A studious, eye-straining month and a half followed. Sophara labored over spell board, abacus, grimoire, and journal, working in four languages and several forms of thaumaturgical notation that made Amarelle’s eyes burn.
“I keep telling you not to look at them!” said Sophara as she adjusted the analgesic beret on Amarelle’s head. “You haven’t got the proper optical geometry! You and Brandwin! You’re worse than cats.”
Brandwin prowled libraries and civic archives. Amarelle broke into seventeen major private collections. Shraplin applied his tireless mechanical perception to the task of rapidly sifting thousands of pages in thousands of books.

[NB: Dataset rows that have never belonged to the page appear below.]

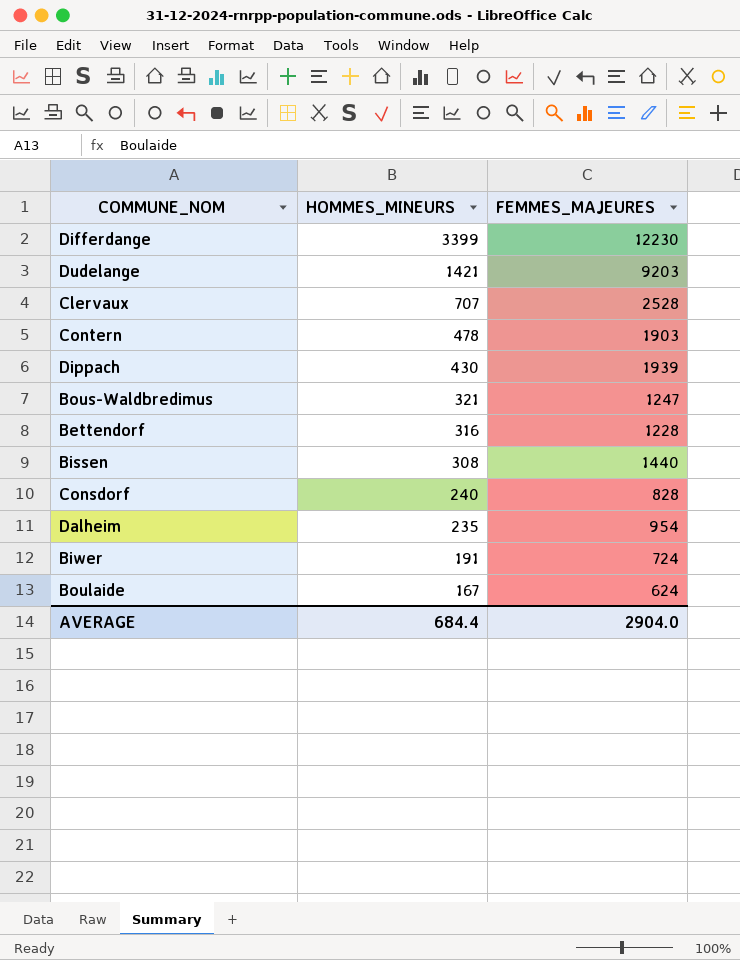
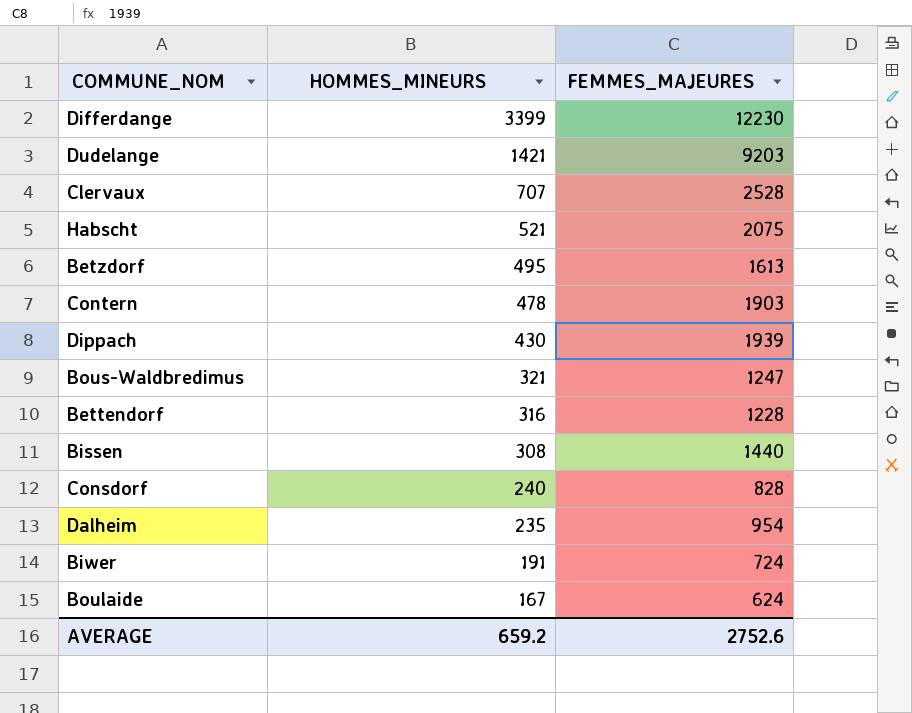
row Habscht: none -> 521 | 2075
row Betzdorf: none -> 495 | 1613
AVERAGE | HOMMES_MINEURS: 684.4 -> 659.2
AVERAGE | FEMMES_MAJEURES: 2904.0 -> 2752.6

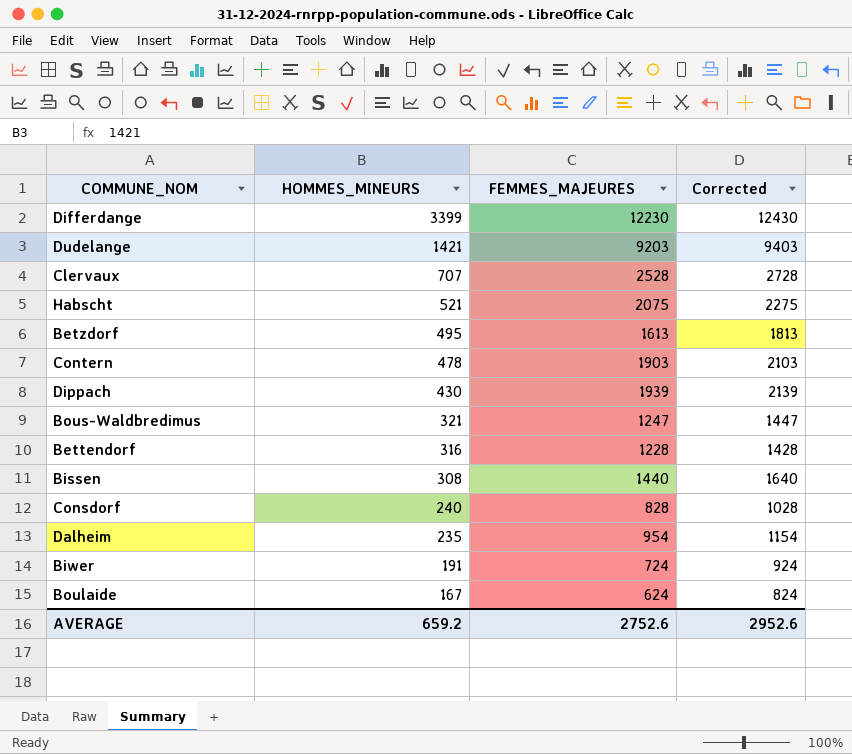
column Corrected | formula: none -> [FEMMES_MAJEURES] + 200

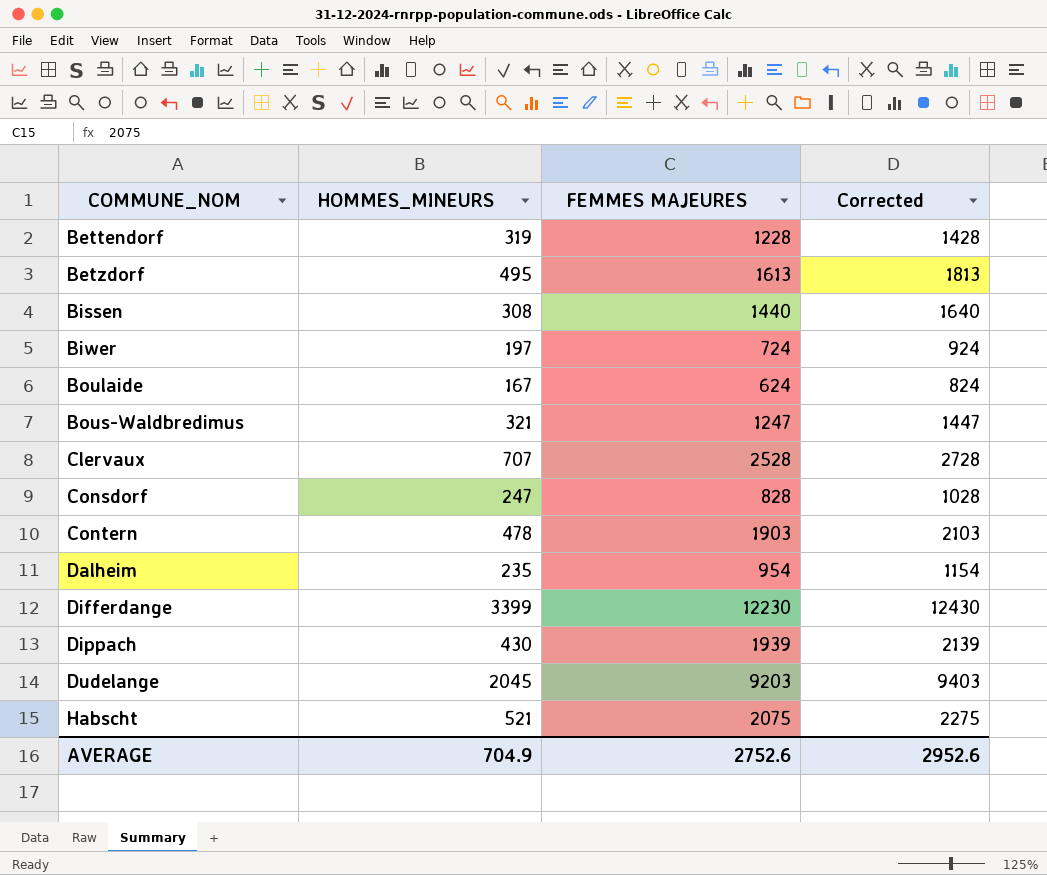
row order: HOMMES_MINEURS descending -> COMMUNE_NOM ascending
column name: FEMMES_MAJEURES -> FEMMES MAJEURES
Bettendorf | HOMMES_MINEURS: 316 -> 319
Biwer | HOMMES_MINEURS: 191 -> 197
Consdorf | HOMMES_MINEURS: 240 -> 247
Dudelange | HOMMES_MINEURS: 1421 -> 2045
AVERAGE | HOMMES_MINEURS: 659.2 -> 704.9

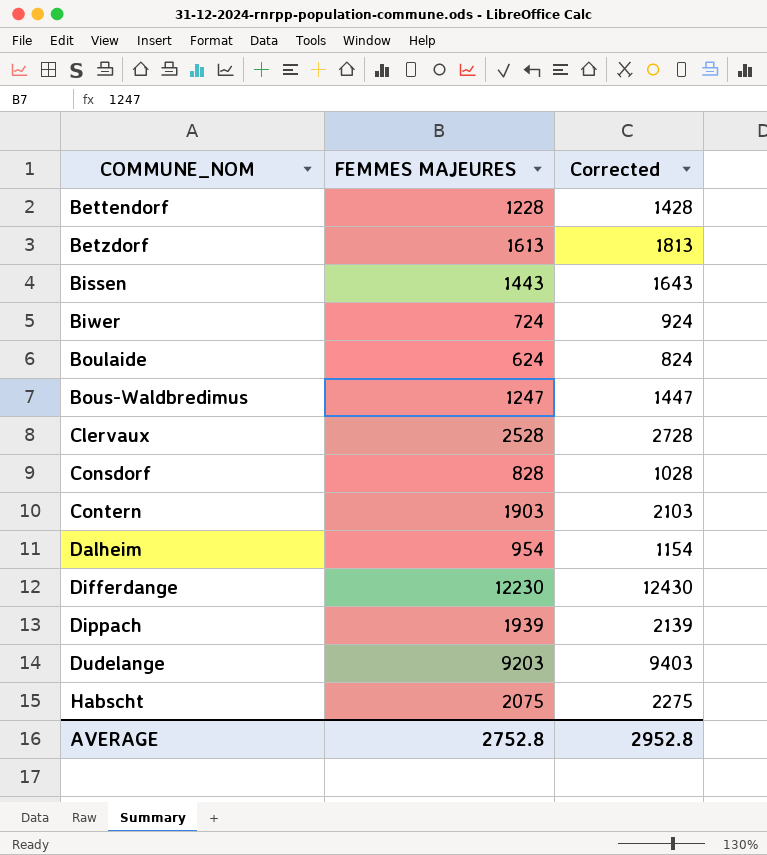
column HOMMES_MINEURS | position: 2 -> none
Bissen | FEMMES MAJEURES: 1440 -> 1443
Bissen | Corrected: 1640 -> 1643
AVERAGE | FEMMES MAJEURES: 2752.6 -> 2752.8
AVERAGE | Corrected: 2952.6 -> 2952.8

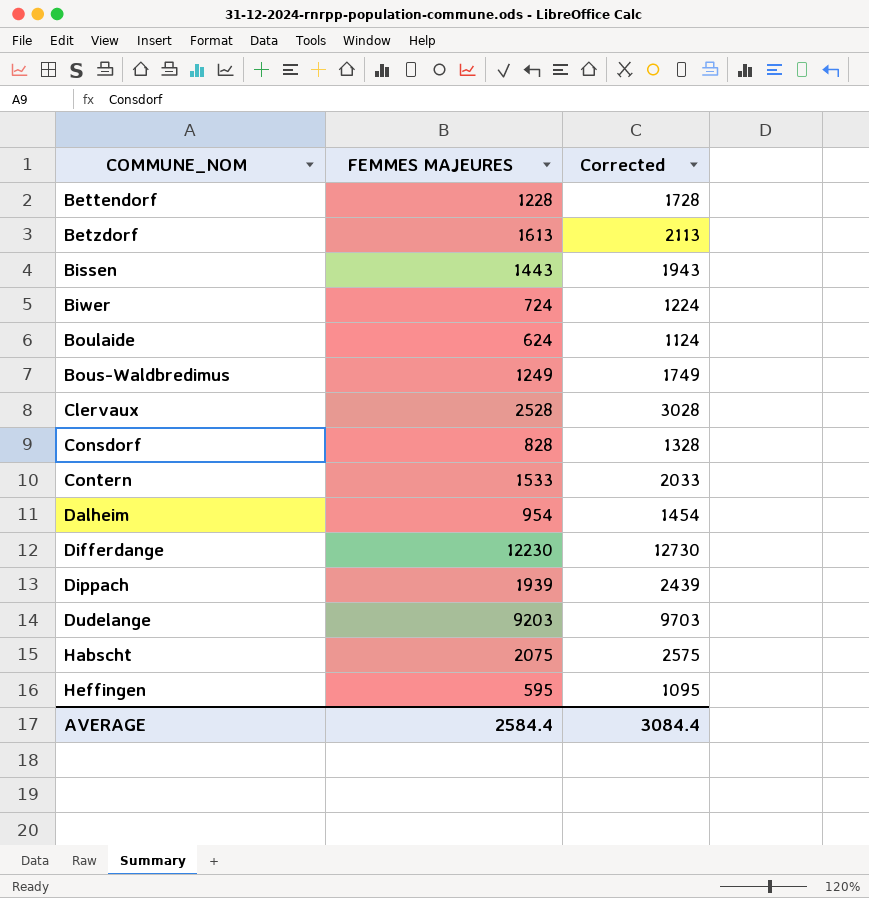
column Corrected | formula: [FEMMES MAJEURES] + 200 -> [FEMMES MAJEURES] + 500
Bous-Waldbredimus | FEMMES MAJEURES: 1247 -> 1249
Contern | FEMMES MAJEURES: 1903 -> 1533
row Heffingen: none -> 595 | 1095
AVERAGE | FEMMES MAJEURES: 2752.8 -> 2584.4
AVERAGE | Corrected: 2952.8 -> 3084.4

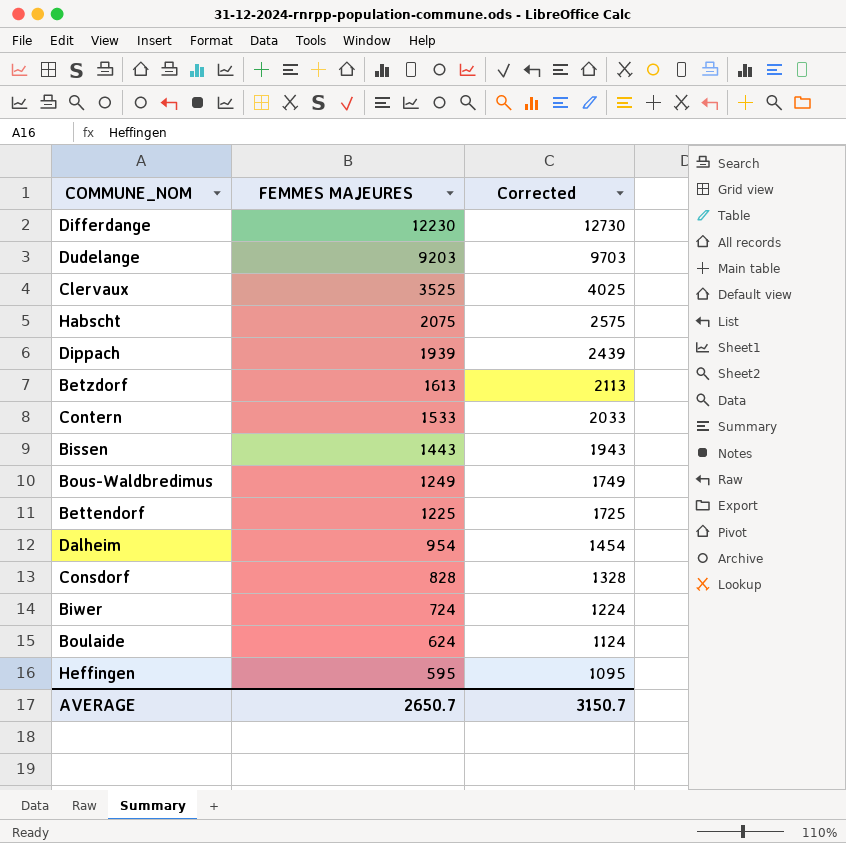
row order: COMMUNE_NOM ascending -> FEMMES MAJEURES descending
Clervaux | FEMMES MAJEURES: 2528 -> 3525
Clervaux | Corrected: 3028 -> 4025
Bettendorf | FEMMES MAJEURES: 1228 -> 1225
Bettendorf | Corrected: 1728 -> 1725
AVERAGE | FEMMES MAJEURES: 2584.4 -> 2650.7
AVERAGE | Corrected: 3084.4 -> 3150.7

A vast pile of notes grew in Brandwin and Sophara’s house, along with an inelegant but thorough master list of scrolls, pamphlets, tomes, and records.
“Any guide to the city,” chanted Amarelle, for the formula had become a sort of mantra. “Any notes of any traveler, any records of tax or residence, any mentions of repairs, any journals or recollections. Have we ever done anything less sane? How can we possibly expect to locate every single written reference to Prosperity Street in every single document in existence?”
“We can’t,” said Sophara. “But if my calculations are anywhere near correct, and if this can work at all, we only need to change a certain critical percentage of those records, especially in the official municipal archives.”
Shraplin and Brandwin cut panels of wood down to precise replicas of the forty-six street signs and the sixteen business placards they had previously tried to steal. They scraped, sanded, varnished, and engraved, making only one small change to each facsimile.